I have no attachment to SSR. I wasn't using it before I started this process. But from what I've been reading it seems like one of the possible solutions. I've also been reading that it is generally considered superior for just about every use case except the one I'm struggling with right now. I had already implemented some fallback logic, I think the same as yours but in NGINX, but based on your comment I have been going back to it and it looks like this all could just be a mistake there. Still testing, but so far it seems to be working with path routing without SSR.
Cool - get a curl request working against a non existent physical path and hopefully it will simplify your OAuth behaviors. Providers work less well with hash based routing these days.
Gary, a suggestion: the OP says in their question that "Angular SPAs don't always play well with Docker", but IMO they've failed to substantiate that in the comments. I can't work out what they mean, but perhaps you can. Would you be able to edit the question with future readers in mind, so that the essence of the question remains, minus any misleading canards?

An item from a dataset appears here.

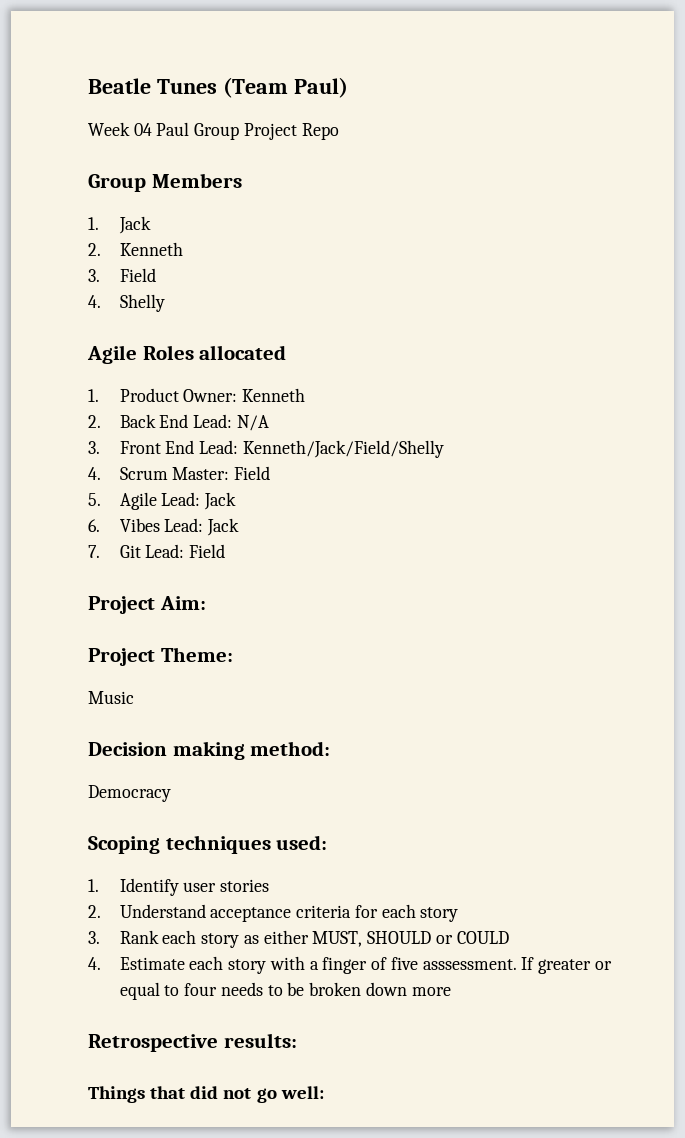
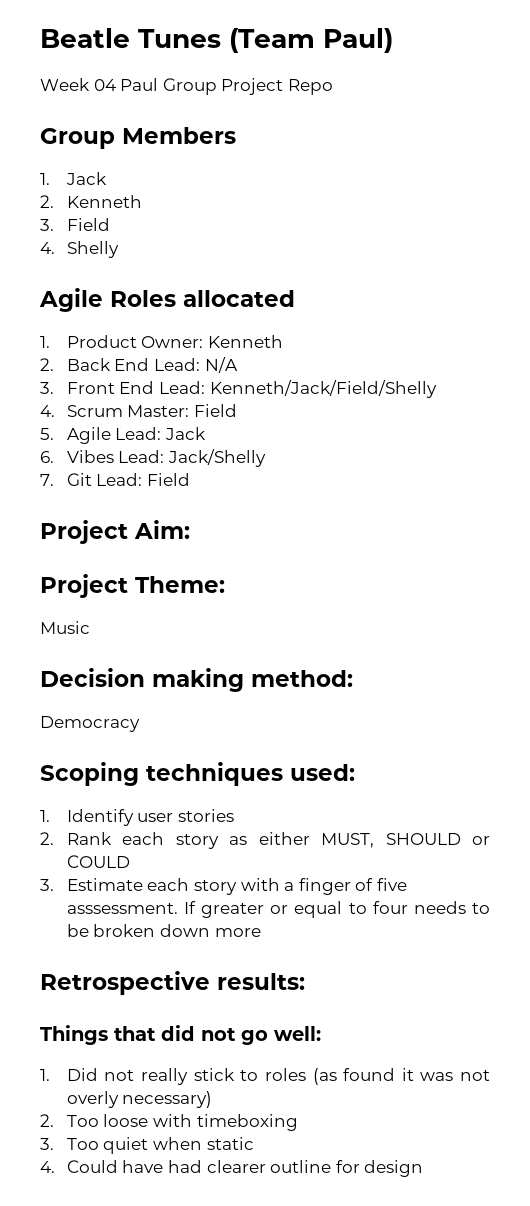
[207,518,240,536] Jack -> [167,449,266,467] Jack/Shelly
[119,904,459,922] [88,931,100,944] Understand acceptance criteria for each story // 3. -> (54, 838) none
[88,957,101,970] 4. -> [40,879,54,891] 3.
(324, 1092) none -> [40,1068,490,1085] [66,1091,213,1108] [40,1114,298,1131] [40,1137,254,1154] [40,1160,424,1177] // 1. Did not really stick to roles (as found it was not overly necessary) // 2. Too loose with timeboxing // 3. Too quiet when static // 4. Could have had clearer outline for design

Good idea - I made some updates about serving of static content. It usually works differently in developer setups to deployed systems. If developers start with a local Docker deployment they need to progress it to production and the use of production web hosts, so I summarize a couple of mainstream options. Like many questions that I answer, there is more involved than just Angular and Docker, and the OP can benefit from my experience in this area. I return to the OP point about "Angular SPAs don't always play well with Docker" in the summary.